PROBLEM LINK:
DIFFICULTY:
EASY
PREREQUISITES:
PROBLEM:
Given an undirected graph with N vertices and M edges. Determine any permutation array C of length N such that, \max\limits_{1\le i\le N} D_i-\min\limits_{1\le i\le N} D_i is minimised, where D_i is the number of neighbours j of i such that C_i>C_j.
EXPLANATION:
Claim: \min\limits_{1\le i\le N} D_i is always equal to 0.
Proof
Consider the node x such that C_x=1. All neighbours y of x have C_y > C_x, making D_x=0. All elements of D are non-negative, and thus the minimum value over all D_i is 0.
The problem is then to minimise \max\limits_{1\le i\le N} D_i.
Let’s solve the problem by fixing the values for the nodes, in decreasing order. That is, we first assign a node to have value N, then assign a node to have value N-1 and so on, in some optimal fashion.

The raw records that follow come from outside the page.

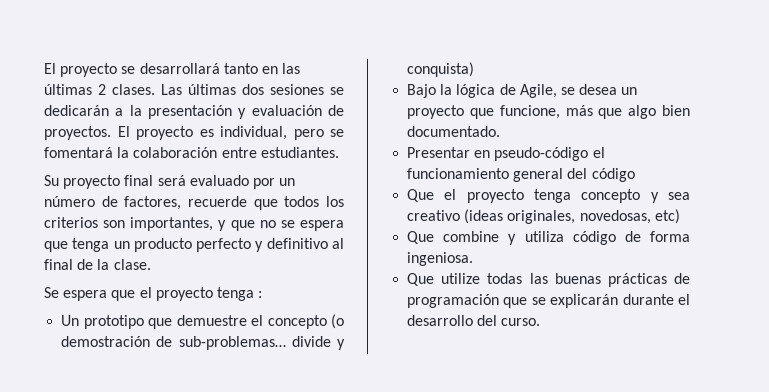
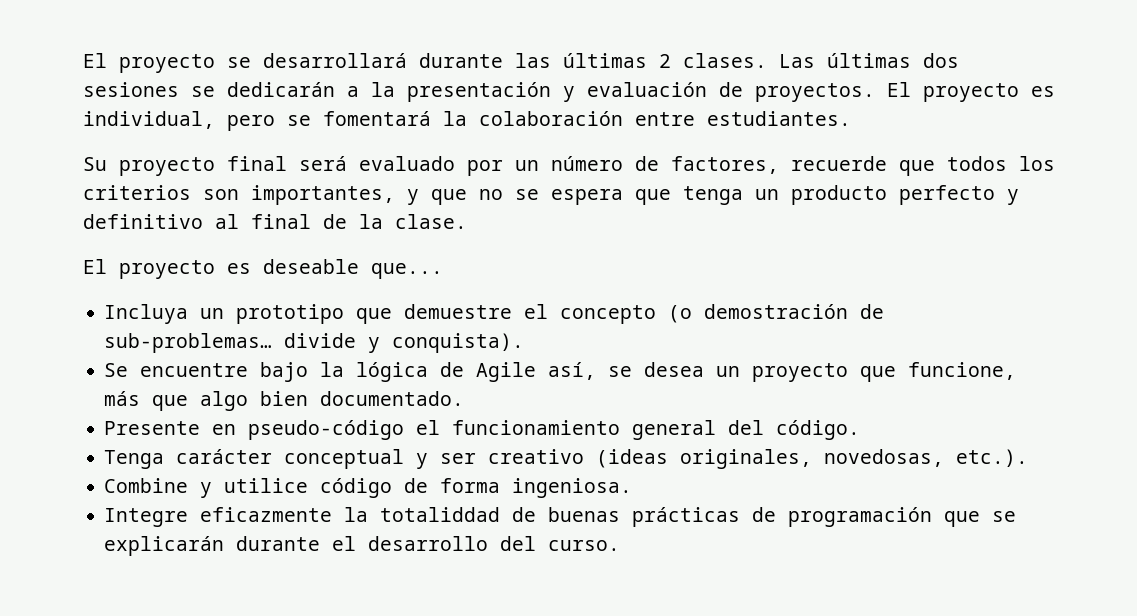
[223,63,278,74] tanto en -> [419,53,503,68] durante
[44,287,263,301] [61,315,80,326] Se espera que el proyecto tenga : // Un -> [83,259,443,279] [104,304,225,324] El proyecto es deseable que... // Incluya un
[407,62,475,77] [407,84,437,98] conquista) // Bajo -> [392,333,525,353] [104,362,309,382] conquista). // Se encuentre bajo
[519,84,557,98] Agile, -> [476,362,597,382] Agile así,
[407,147,471,158] Presentar -> [104,421,201,435] Presente
[591,168,635,182] [407,189,690,203] [407,209,680,224] [407,231,564,245] código // Que el proyecto tenga concepto y sea creativo (ideas originales, novedosas, etc) // Que combine y utiliza -> [776,420,861,440] [104,449,1029,469] [104,478,309,498] código. // Tenga carácter conceptual y ser creativo (ideas originales, novedosas, etc.). // Combine y utilice
[407,273,548,286] Que utilize todas las -> [104,507,537,527] Integre eficazmente la totaliddad de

What’s special in this method? When we assign some node a value, we are guaranteed that the nodes assigned after it have a smaller value; therefore, it is easy to see that the value of D_i is equal to the number of unassigned nodes at the time of assigning node i a value, that are neighbours of i.
We binary search to find the answer. Let solve(k) return True
if it’s possible to assign values to the nodes such that \max\limits_{1\le i\le N} D_i \le k and False
otherwise.
To determine solve(k) for a particular k, we use the following greedy strategy, combined with the above method -
For each x from N\to1, assign some unassigned node with \le k unassigned neighbours, the value x. If at any point, there exists no unassigned node with \le k unassigned neighbours, return False
. Else, return True
.
Proof of optimality can be found here.
Implementation
How do we quickly determine an unassigned node with \le k unassigned neighbours? Maintain an ordered set of pairs (cnt_i,i), where cnt_i represents the number of unassigned neighbours of node i.
On assigning some node a value, remove the corresponding pair from the set. Also, modify the values of all unassigned neighbours (reduce cnt_i of each unassigned neighbour i by 1) to reflect the current status.
To determine an unassigned node with \le k unassigned neighbours, it suffices to take the node represented by the first element (assuming it is sorted in ascending order) in the set, which corresponds to the node with the least number of unassigned neighbours. Make sure to return False
if the cnt value of this node is > k.
TIME COMPLEXITY:
Running a binary search to find the answer takes O(\log N). Maintaining the ordered set takes O(M\log N), since there are at most M updates done to the elements of the set.
The total time complexity is therefore:
per test case.
SOLUTIONS:
Editorialist’s solution can be found TBA.
BONUS:
Solve the problem in O(M\log N).
Editorialists solution for the same can be found here.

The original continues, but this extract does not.